Re: NvP: s.add('x') 100M times

2020-06-25 Thread cblake
Github issue: 
[https://github.com/nim-lang/Nim/issues/14811](https://github.com/nim-lang/Nim/issues/14811)


Re: NvP: s.add('x') 100M times

2020-06-25 Thread cblake
I was mistaken. I was compiling my `seq` test with `-d:useMalloc` which fixes 
the problem. Sorry..fiddling with too many knobs.

`string` and `seq[char]` behave identically with `gc:arc` and both get fixed 
(139MB) with `--gc:arc -d:useMalloc`. Other GCs (including `none`) still beat 
`gc:arc`-without-`useMalloc` on `string`. However, other gc's spend more memory 
(like 420MB) than `gc:arc` on `seq[char]`. So, whatever is going on, `seq` is 
actually worse than `string`, not better. { But also a side note for 
@HashBackupJim to try `-d:useMalloc` with `--gc:arc`. }

At this point, I should raise an issue over at Github. I'll link it back here.


Re: NvP: s.add('x') 100M times

2020-06-25 Thread Araq
Nim's strings do a mild form of copy-on-write so that string literals can be 
copied in O(1). Probably the logic is flawed.


Re: NvP: s.add('x') 100M times

2020-06-25 Thread cblake
One other Nim-level thing I can say is that things work as expected for 
`seq[int]` of the same memory scale (100MB). I.e., 


proc main() =
  var s: seq[int]
  for i in 0..12_500_000: s.add 1
  echo len(s)
main()


Run

produces a memory report (using /usr/bin/time on Linux) like: 


187MB seq2-arc
250MB seq2-default
250MB seq2-msweep
265MB seq2-boehm
300MB seq2-none


Run

So, this problem is **_only_** for Nim `string`. Indeed, if one changes 
`string` to `seq[char]` in the original example, usage goes down to 139MB, 
roughly what one would expect for a 3/2 growth policy.


Re: NvP: s.add('x') 100M times

2020-06-25 Thread cblake
The same problem happens on nim-1.2.0 (well, nim-devel git hash 
ed44e524b055b985b0941227a61f84dd8fdfcb37).

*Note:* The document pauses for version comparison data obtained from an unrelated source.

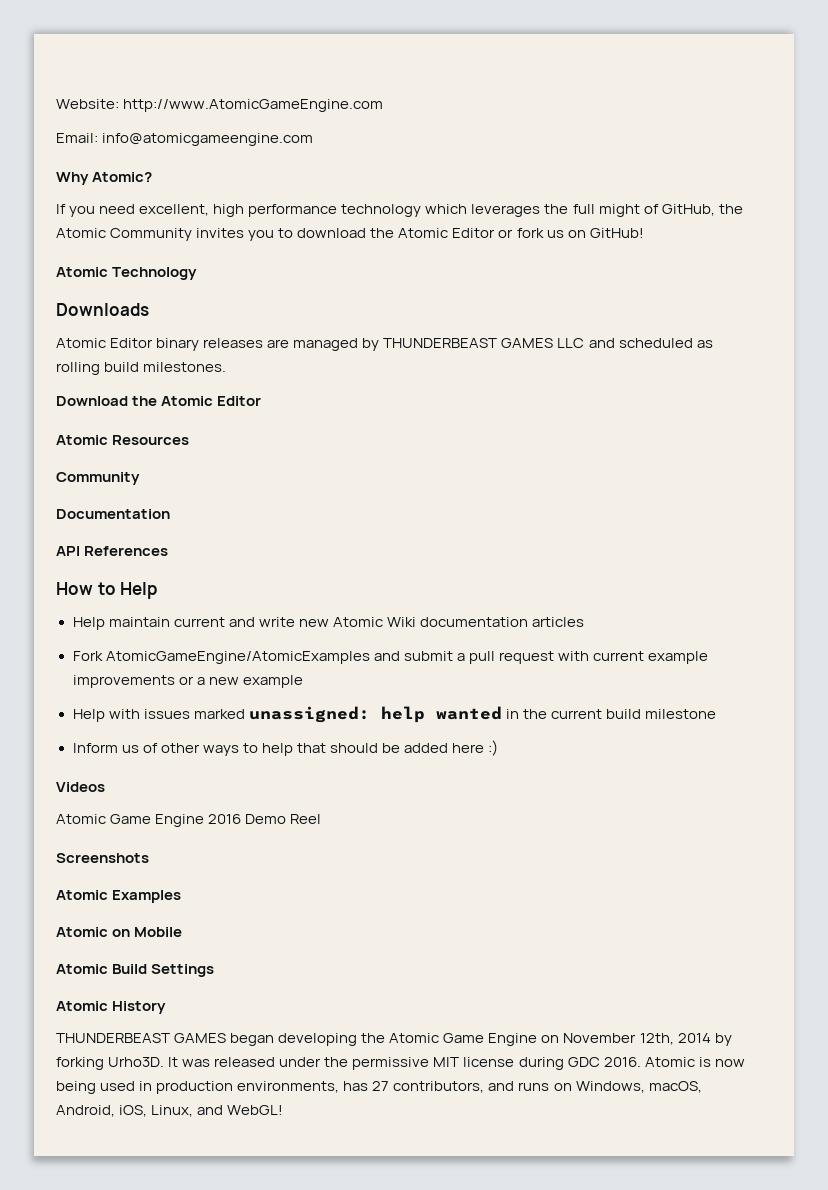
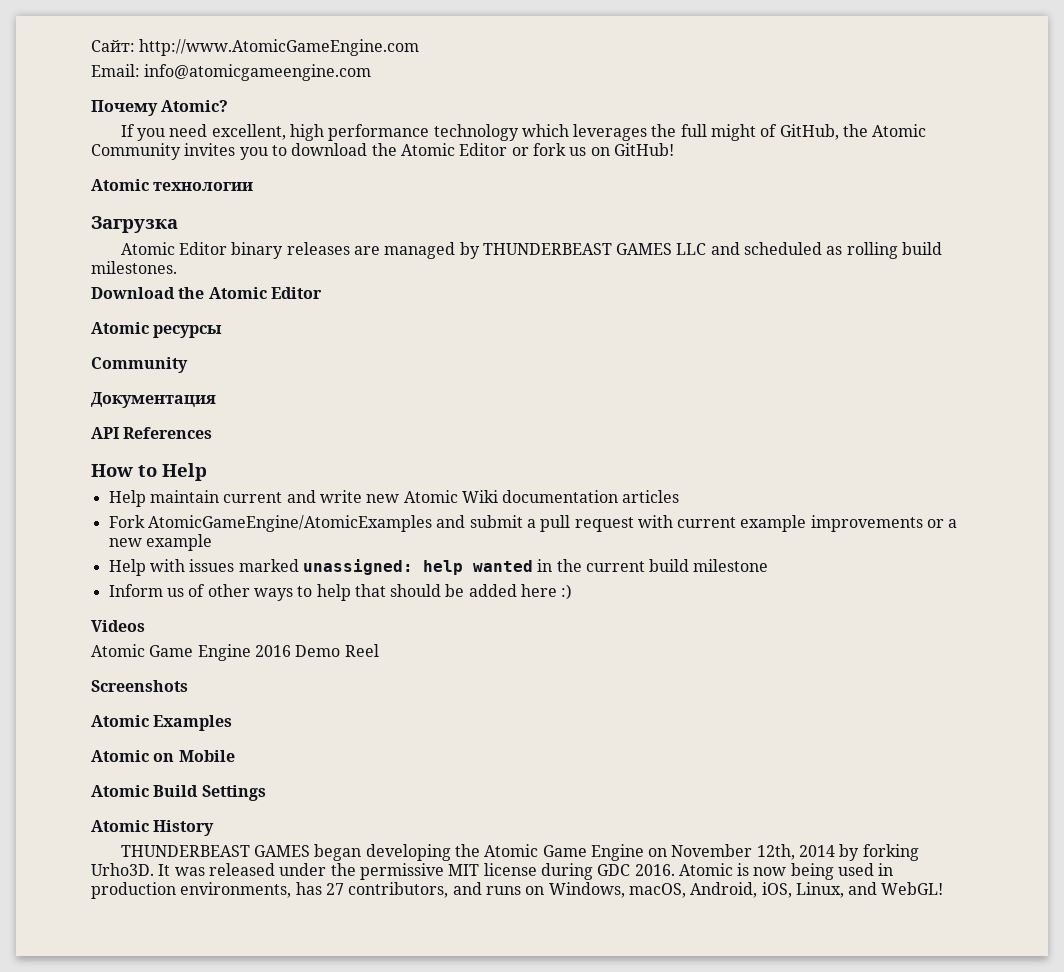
- Website: http://www.AtomicGameEngine.com
+ Сайт: http://www.AtomicGameEngine.com
- Why Atomic?
+ Почему Atomic?
- Atomic Technology
- Downloads
+ Atomic технологии
+ Загрузка
- Atomic Resources
+ Atomic ресурсы
- Documentation
+ Документация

So, this is a long-lived, maybe 
since the beginning behavior of `gc:arc` (but we should still have a memory 
overuse regression test). Probably time to look at generated C.

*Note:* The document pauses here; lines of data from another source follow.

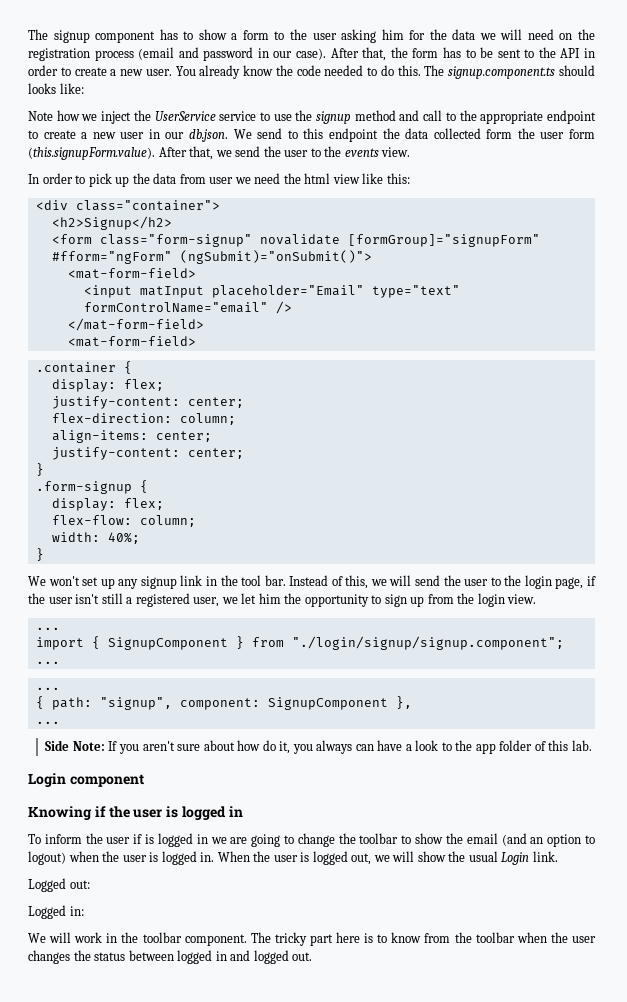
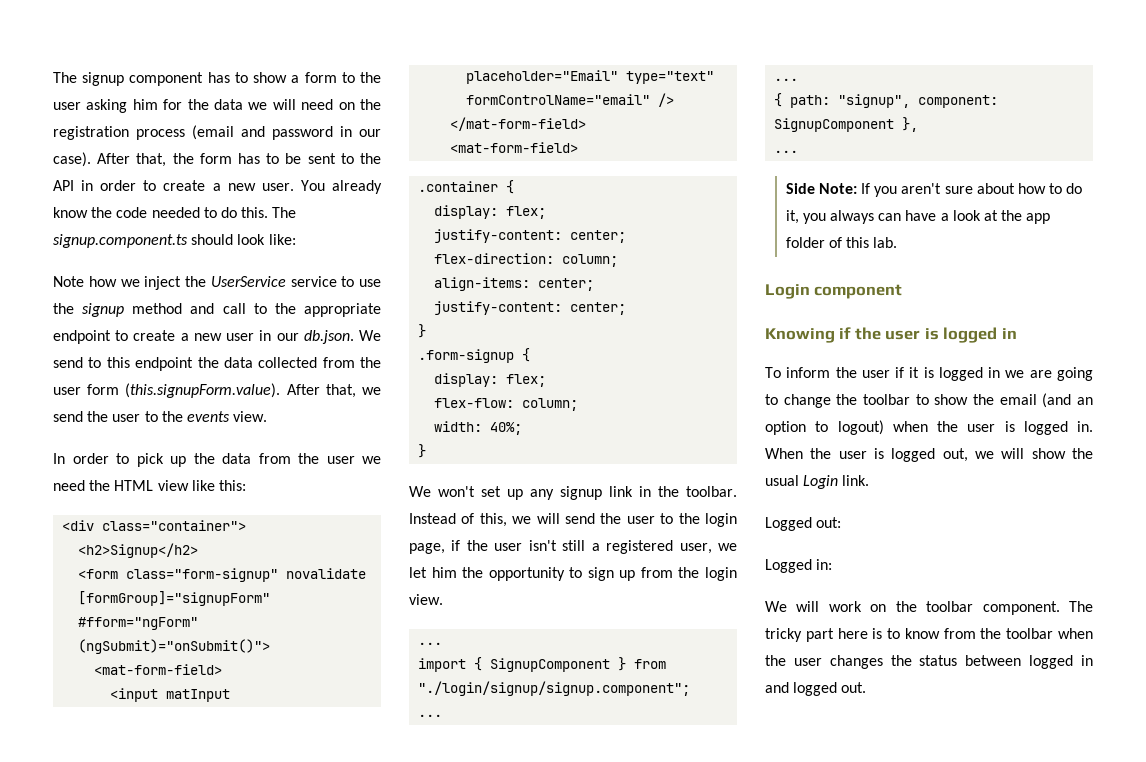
- The signup.component.ts should looks like:
+ The signup.component.ts should look like:
- Note how we inject the UserService service to use the signup method and call to the appropriate endpoint to create a new user in our db.json. We send to this endpoint the data collected form the user form (this.signupForm.value). After that, we send the user to the events view.
+ Note how we inject the UserService service to use the signup method and call to the appropriate endpoint to create a new user in our db.json. We send to this endpoint the data collected from the user form (this.signupForm.value). After that, we send the user to the events view.
- In order to pick up the data from user we need the html view like this:
+ In order to pick up the data from the user we need the HTML view like this:
- We won't set up any signup link in the tool bar.
+ We won't set up any signup link in the toolbar.
- Side Note: If you aren't sure about how do it, you always can have a look to the app folder of this lab.
+ Side Note: If you aren't sure about how to do it, you always can have a look at the app folder of this lab.
- To inform the user if is logged in we are going to change the toolbar to show the email (and an option to logout) when the user is logged in.
+ To inform the user if it is logged in we are going to change the toolbar to show the email (and an option to logout) when the user is logged in.
- We will work in the toolbar component.
+ We will work on the toolbar component.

Re: NvP: s.add('x') 100M times

2020-06-25 Thread Araq
> I think this kicking the tires has probably uncovered a real problem.

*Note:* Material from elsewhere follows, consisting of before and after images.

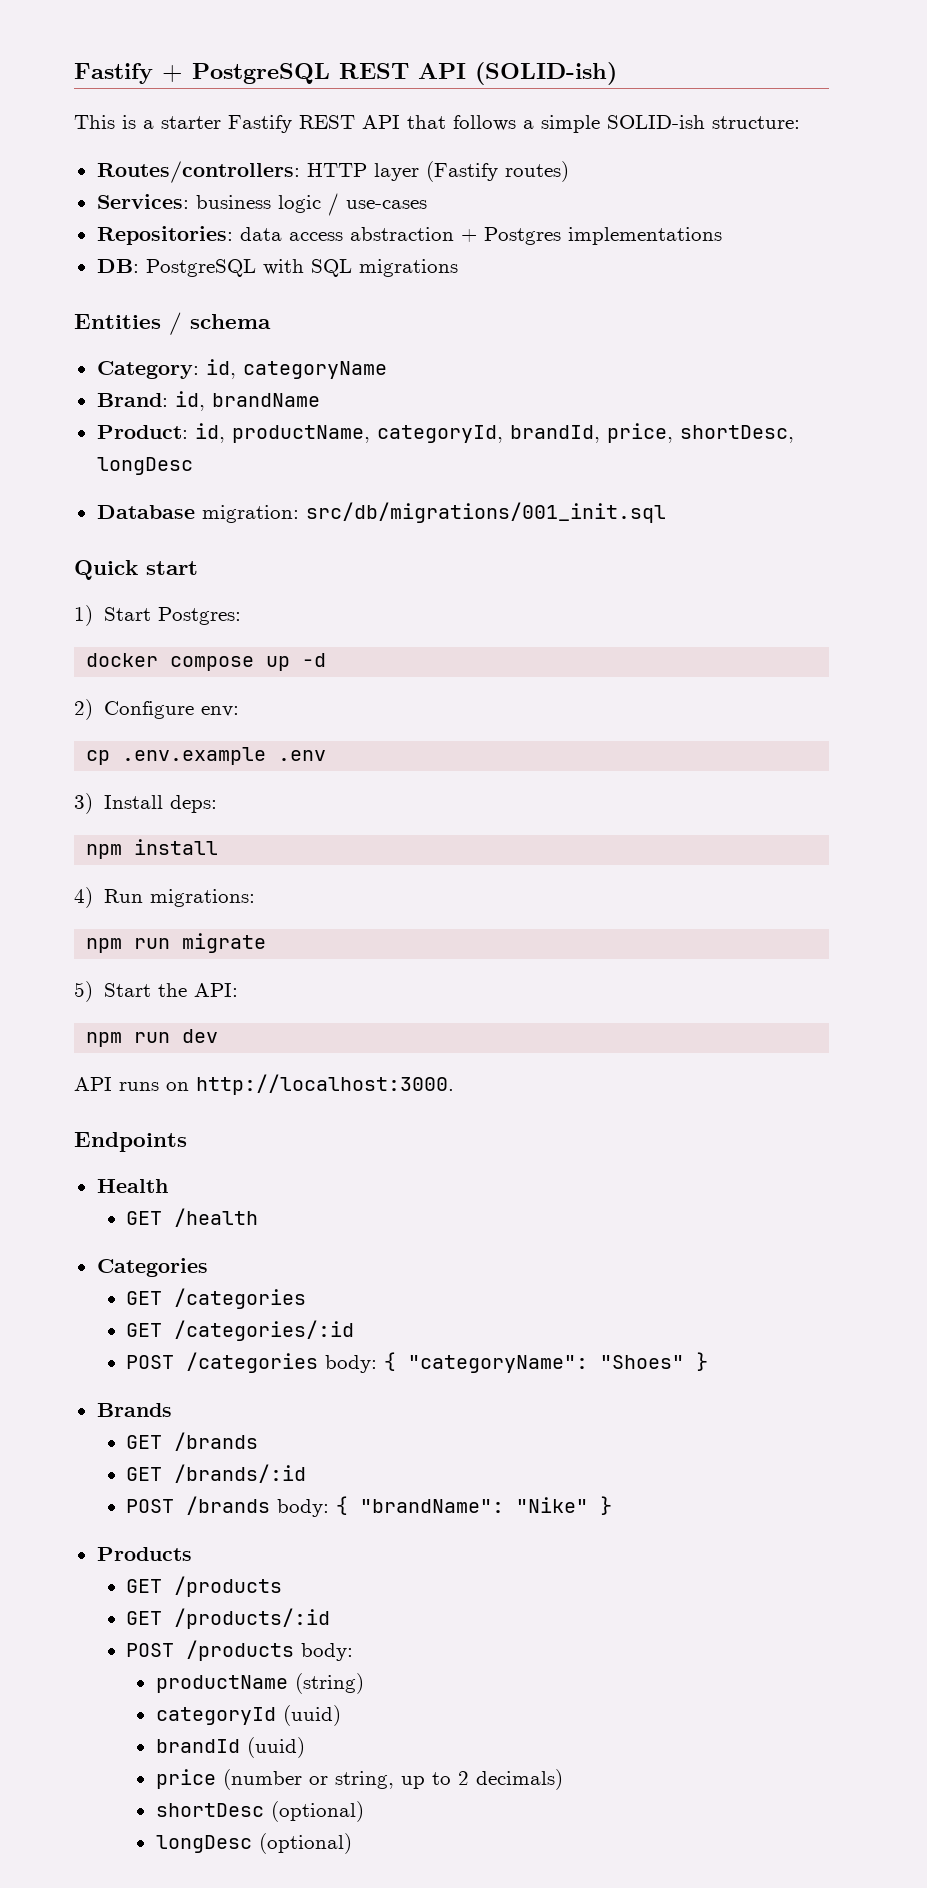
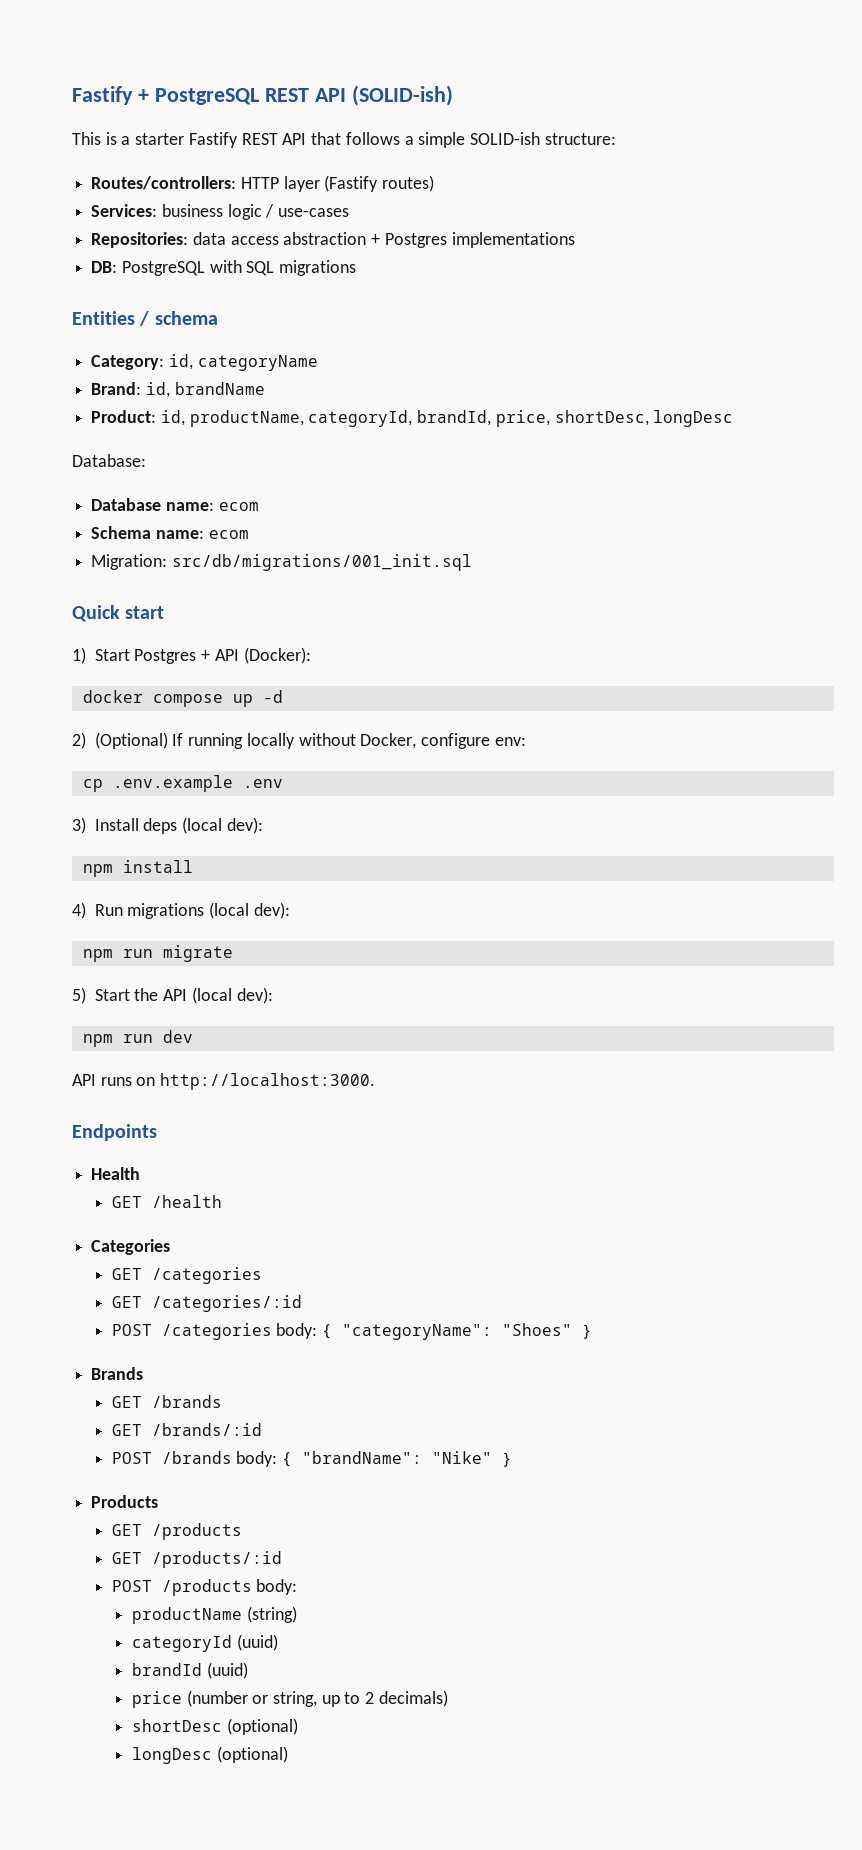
+ Database:
- Database migration: src/db/migrations/001_init.sql
+ Database name: ecom
+ Schema name: ecom
+ Migration: src/db/migrations/001_init.sql
- 1) Start Postgres:
+ 1) Start Postgres + API (Docker):
- 2) Configure env:
+ 2) (Optional) If running locally without Docker, configure env:
- 3) Install deps:
+ 3) Install deps (local dev):
- 4) Run migrations:
+ 4) Run migrations (local dev):
- 5) Start the API:
+ 5) Start the API (local dev):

Indeed, there is a high priority bug lurking here, please keep investigating!


Re: NvP: s.add('x') 100M times

2020-06-24 Thread cblake
@HashBackupJim \- `newSeqOfCap[T](someLen)` also exists and, yes, pre-sizing 
can help a lot in Nim (and almost any lang that supports it).

Profile-guided-optimization at the gcc level can also help Nim run timings a 
lot..In this case 1.6x to 1.9x for various `gc` modes. 
[https://forum.nim-lang.org/t/6295](https://forum.nim-lang.org/t/6295) explains 
how. LTO also helps since most of the boost of PGO is probably from well chosen 
inlining.

@sschwartzer \- not only string benchmarks...Interpreter start-up/etc. Anyway, 
this isn't a Python forum, and benchmarking "always depends". :-) :-)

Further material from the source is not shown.